ADSP Whole Genome Sequencing (WGS) Release 5 data update from Genome Center for Alzheimer’s Disease
Luke Carter, Yuk Yee Leung, Wan‐Ping Lee, Amanda B Kuzma, Prabhakaran Gangadharan, Heather Issen Nicaretta, Liming Qu, Youli Ren, Otto Valladares, Yi Zhao, Taha Iqbal, Michael A. Schmidt, Pedro R. Mena, , Clifton L. Dalgard, Brian W. Kunkle, William S. Bush, Eden R. Martin, Adam C. Naj, Johnathan L Haines, Margaret A. A Pericak‐Vance, Li‐San Wang, Gerald D. Schellenberg,Abstract
Background
The Genome Center for Alzheimer’s Disease (GCAD) coordinates the integration and meta‐analysis of all available Alzheimer’s disease (AD) relevant whole genome sequencing (WGS) data to facilitate the goal of identifying AD risk or protective genetic variants and eventual therapeutic targets.
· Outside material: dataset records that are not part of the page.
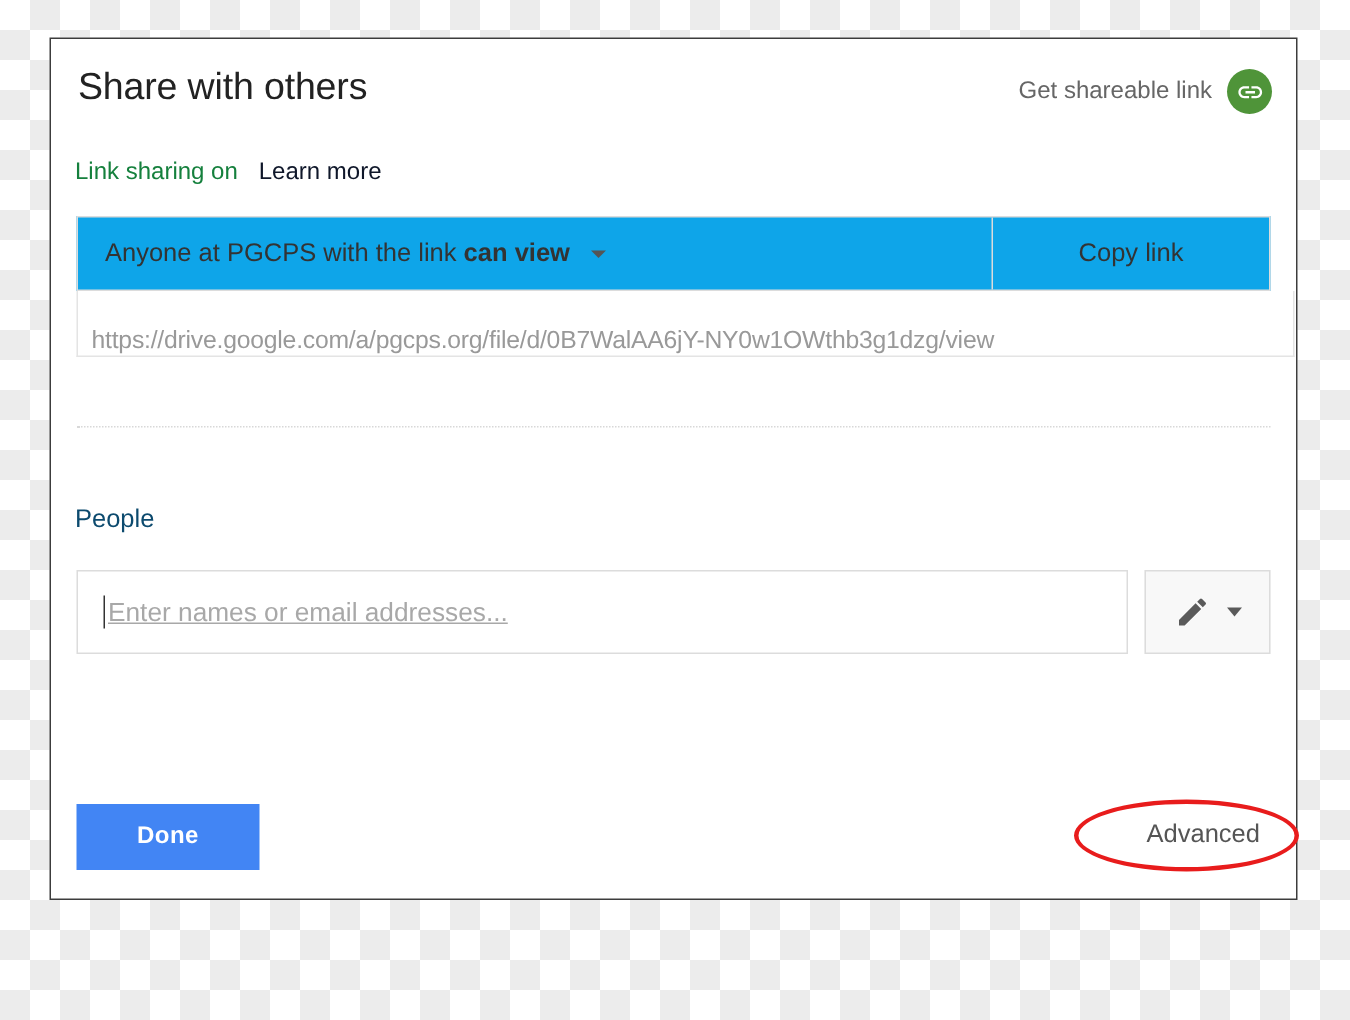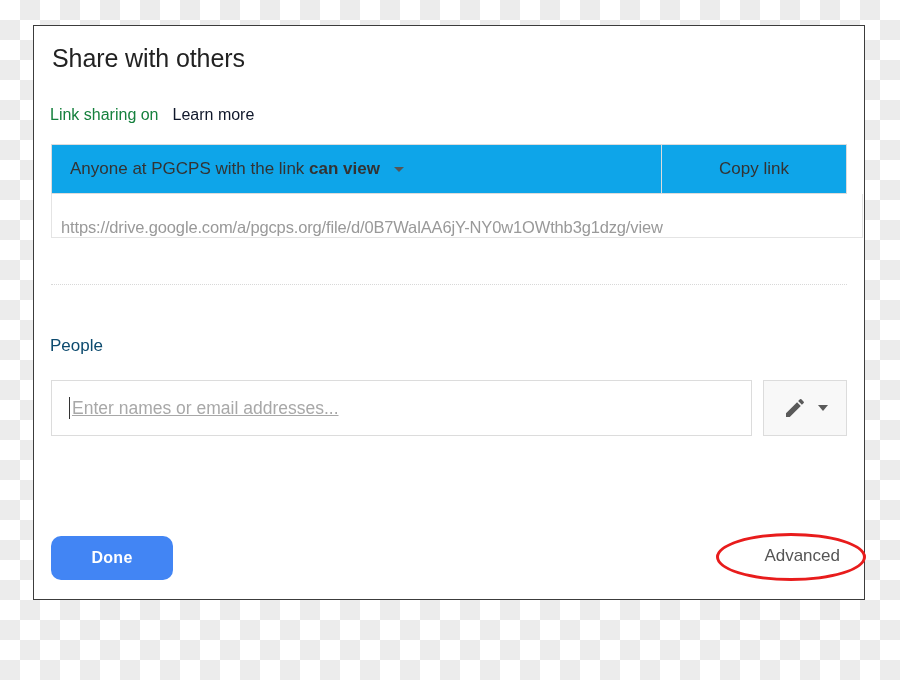--- a/index.html
+++ b/index.html
@@ -221,21 +221,21 @@
 
   
   .done-btn {
     position: absolute;
     left: 17px;
     top: 510px;
     width: 122px;
     height: 44px;
     background: #4285f4;
     border: none;
-    border-radius: 10px;
+    border-radius: 0;
     color: #ffffff;
     font-family: "Liberation Sans", sans-serif;
     font-size: 16px;
     font-weight: bold;
     letter-spacing: 0.3px;
     cursor: pointer;
   }
   .advanced-wrap {
     position: absolute;
     right: 24px;
@@ -260,20 +260,28 @@
   }
 </style>
 </head>
 <body>
 
 <div class="dialog">
 
   <div class="dlg-header">
     <div class="dlg-title">Share with others</div>
 
+    <div class="shareable-link">
+      <span class="shareable-link-text">Get shareable link</span>
+      <span class="link-circle">
+        <svg width="19" height="19" viewBox="0 0 24 24" aria-hidden="true">
+          <path fill="#ffffff" d="M3.9 12c0-1.71 1.39-3.1 3.1-3.1h4V7H7c-2.76 0-5 2.24-5 5s2.24 5 5 5h4v-1.9H7c-1.71 0-3.1-1.39-3.1-3.1zM8 13h8v-2H8v2zm9-6h-4v1.9h4c1.71 0 3.1 1.39 3.1 3.1s-1.39 3.1-3.1 3.1h-4V17h4c2.76 0 5-2.24 5-5s-2.24-5-5-5z"></path>
+        </svg>
+      </span>
+    </div>
   </div>
 
   <div class="link-sharing-label-row">
     <span class="link-sharing-text">Link sharing on</span>
     <span class="learn-more">Learn more</span>
   </div>
 
   <div class="share-row">
     <div class="share-scope">
       <span class="scope-text"><span>Anyone at PGCPS with the link</span> <b>can view</b></span>

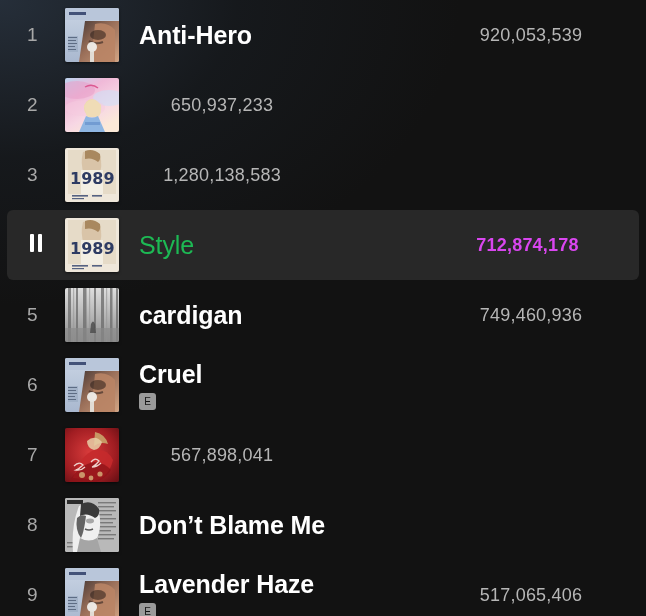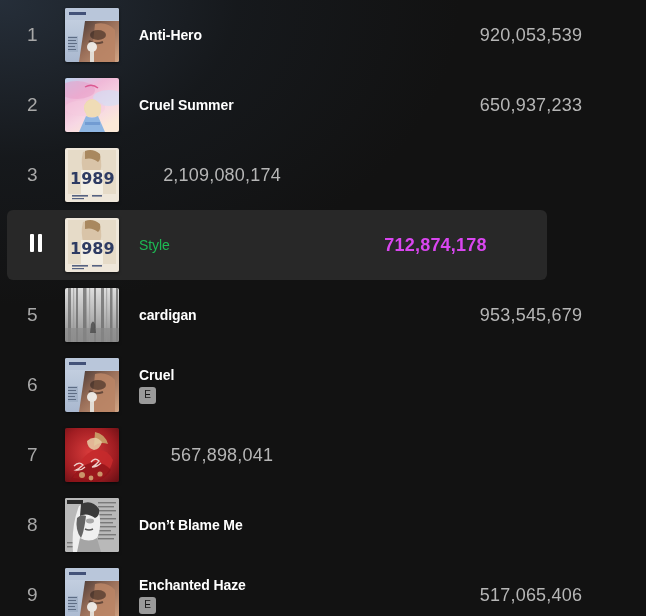--- a/index.html
+++ b/index.html
@@ -36,21 +36,21 @@
   .track-row {
     position: relative;
     display: flex;
     align-items: center;
     height: 70px;
     box-sizing: border-box;
   }
   .track-row.is-current {
     background: #282828;
     border-radius: 6px;
-    width: 540px;
+    width: 632px;
     margin-left: 7px;
   }
   .idx-cell {
     width: 65px;
     flex: 0 0 65px;
     text-align: center;
     color: #a8a8a8;
     font-size: 19px;
     letter-spacing: 0.2px;
   }
@@ -92,21 +92,21 @@
     flex: 1 1 auto;
     padding-left: 20px;
     min-width: 0;
     display: flex;
     flex-direction: column;
     justify-content: center;
     gap: 4px;
   }
   .track-title {
     color: #ffffff;
-    font-size: 14px;
+    font-size: 25px;
     font-weight: bold;
     letter-spacing: -0.1px;
     white-space: nowrap;
   }
   .is-current .track-title {
     color: #1db954;
     font-weight: normal;
   }
   .explicit-badge {
     display: inline-flex;
@@ -161,35 +161,32 @@
       </div>
       <div class="track-row">
         <div class="idx-cell">2</div>
         <div class="art-cell">
           <div class="art">
             <svg viewBox="0 0 54 54">
               <use href="#art-lover"></use>
             </svg>
           </div>
         </div>
-        <div class="title-cell">
-          <div class="track-title">Cruel Summer</div>
-        </div>
         <div class="plays-cell">650,937,233</div>
       </div>
       <div class="track-row">
         <div class="idx-cell">3</div>
         <div class="art-cell">
           <div class="art">
             <svg viewBox="0 0 54 54">
               <use href="#art-1989"></use>
             </svg>
           </div>
         </div>
-        <div class="plays-cell">2,109,080,174</div>
+        <div class="plays-cell">1,280,138,583</div>
       </div>
       <div class="track-row is-current">
         <div class="idx-cell"><span class="pause-icon">
             <i></i>
             <i></i>
           </span></div>
         <div class="art-cell">
           <div class="art">
             <svg viewBox="0 0 54 54">
               <use href="#art-1989"></use>
@@ -206,21 +203,21 @@
         <div class="art-cell">
           <div class="art">
             <svg viewBox="0 0 54 54">
               <use href="#art-folklore"></use>
             </svg>
           </div>
         </div>
         <div class="title-cell">
           <div class="track-title">cardigan</div>
         </div>
-        <div class="plays-cell">953,545,679</div>
+        <div class="plays-cell">749,460,936</div>
       </div>
       <div class="track-row">
         <div class="idx-cell">6</div>
         <div class="art-cell">
           <div class="art">
             <svg viewBox="0 0 54 54">
               <use href="#art-midnights"></use>
             </svg>
           </div>
         </div>
@@ -258,21 +255,21 @@
       <div class="track-row">
         <div class="idx-cell">9</div>
         <div class="art-cell">
           <div class="art">
             <svg viewBox="0 0 54 54">
               <use href="#art-midnights"></use>
             </svg>
           </div>
         </div>
         <div class="title-cell">
-          <div class="track-title">Enchanted Haze</div>
+          <div class="track-title">Lavender Haze</div>
           <div class="badge-row">
             <span class="explicit-badge">E</span>
           </div>
         </div>
         <div class="plays-cell">517,065,406</div>
       </div>
     </div>
 </div>
 
 <svg width="0" height="0" style="position:absolute" aria-hidden="true">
The WGS datasets are generated via the collaboration of scientists from the Alzheimer’s Disease Sequencing Project (ADSP) and GCAD. To minimize data heterogeneity introduced by different sequencing protocols and machines, GCAD processes all samples using identical pipelines.
Methods
The raw sequencing data are first mapped to GRCh38/hg38 and variants (SNVs and indels) are called using GATK. Additionally, compact VCF and GDS formatted files are generated to facilitate researchers who want to use smaller pVCFs. SNVs and indels are annotated using the ADSP annotation pipeline. Lastly, structural variants (SV) are called using Smoove and Manta and joint genotyped using GraphTyper2.
Results
The dataset (ADSP Release 5, R5, 2024) includes ∼60,000 genomes from >50 diverse cohorts with 4 major ancestries: 47% Non‐Hispanic White, 29% Hispanic or Latino, 16% Black or African American and 8% Asian. Data are deeply sequenced (average genome coverage: >30x). CRAMs, gVCFs from GATK, and SV VCFs of a subset of the R5 samples (n = 36,361) were deposited into NIAGADS Data Sharing Service (DSS) (
Conclusion
The ADSP and GCAD generate high quality genotype and SV calls. Currently the project is processing ∼60,000 WGS samples sequenced primarily through the ADSP Follow‐Up Study, which will contain a more ancestrally diverse set of populations. We anticipate this 2024 release will continue to benefit the research community studying AD genetics.